As Jesus was setting out on a journey, a man ran up,
knelt down before him, and asked him,
“Good teacher, what must I do to inherit eternal life?”
Jesus answered him, “Why do you call me good?
No one is good but God alone.
You know the commandments: You shall not kill;
you shall not commit adultery;
you shall not steal;
you shall not bear false witness;
you shall not defraud;
honor your father and your mother.”
He replied and said to him,
“Teacher, all of these I have observed from my youth.”
Jesus, looking at him, loved him and said to him,
“You are lacking in one thing.
Go, sell what you have, and give to the poor
and you will have treasure in heaven; then come, follow me.”
At that statement, his face fell,
and he went away sad, for he had many possessions.

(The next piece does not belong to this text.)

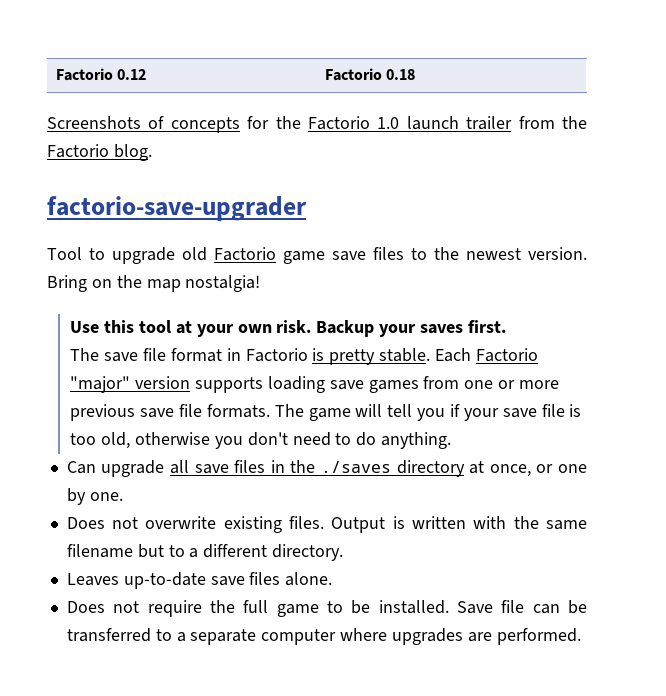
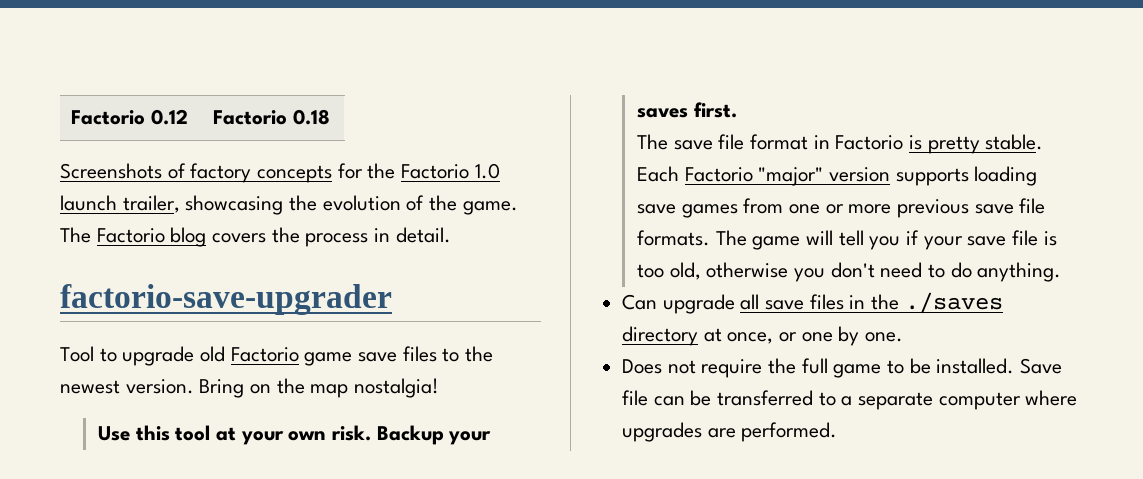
(165, 122) none -> [190,163,252,183] factory
[466,116,587,130] [47,144,152,161] trailer from the Factorio blog. -> [122,195,518,215] [60,227,451,247] trailer, showcasing the evolution of the game. The Factorio blog covers the process in detail.
[66,516,587,533] [66,544,344,561] [66,572,333,589] // Does not overwrite existing files. Output is written with the same filename but to a different directory. // Leaves up-to-date save files alone. -> (904, 337) none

Jesus looked around and said to his disciples,
“How hard it is for those who have wealth
to enter the Kingdom of God!”
The disciples were amazed at his words.
So Jesus again said to them in reply,
“Children, how hard it is to enter the Kingdom of God!
It is easier for a camel to pass through the eye of a needle
than for one who is rich to enter the Kingdom of God.”
They were exceedingly astonished and said among themselves,
“Then who can be saved?”
Jesus looked at them and said,
“For men it is impossible, but not for God.
All things are possible for God.”
10:18 Why do you call me good?: Jesus repudiates the term “good” for himself and directs it to God, the source of all goodness who alone can grant the gift of eternal life; cf. Mt 19:16–17.
10:23–27 In the Old Testament wealth and material goods are considered a sign of God’s favor (Jb 1:10; Ps 128:1–2; Is 3:10). The words of Jesus in Mk 10:23–25 provoke astonishment among the disciples because of their apparent contradiction of the Old Testament concept (Mk 10:24, 26). Since wealth, power, and merit generate false security, Jesus rejects them utterly as a claim to enter the kingdom. Achievement of salvation is beyond human capability and depends solely on the goodness of God who offers it as a gift (Mk 10:27).
The reaction of the rich young man gives our Lord another opportunity to say something about the way to use material things. In themselves they are good: they are resources God has made available to people for their development in society. But excessive attachment to things is what makes them an occasion of sin. The sin lies in “trusting” in them, as if they solve all life’s problems, and in turning one’s back on God. St Paul calls covetousness idolatry (Col 3:5). Christ excludes from the Kingdom of God anyone who becomes so attached to riches that his life is centered around them. Or, more accurately, that person excludes himself.
Possessions can seduce both those who already have them and those who are bent on acquiring them. Therefore, there are—paradoxically—poor people who are really rich, and rich people who are really poor. Since absolutely everyone has an inclination to be attached to material things, the disciples see salvation as an impossible goal: “Then who can be saved?” No one, if we rely on human resources. But God’s grace makes everything possible.
May the virtues of faith, hope, and love go with you today – DV.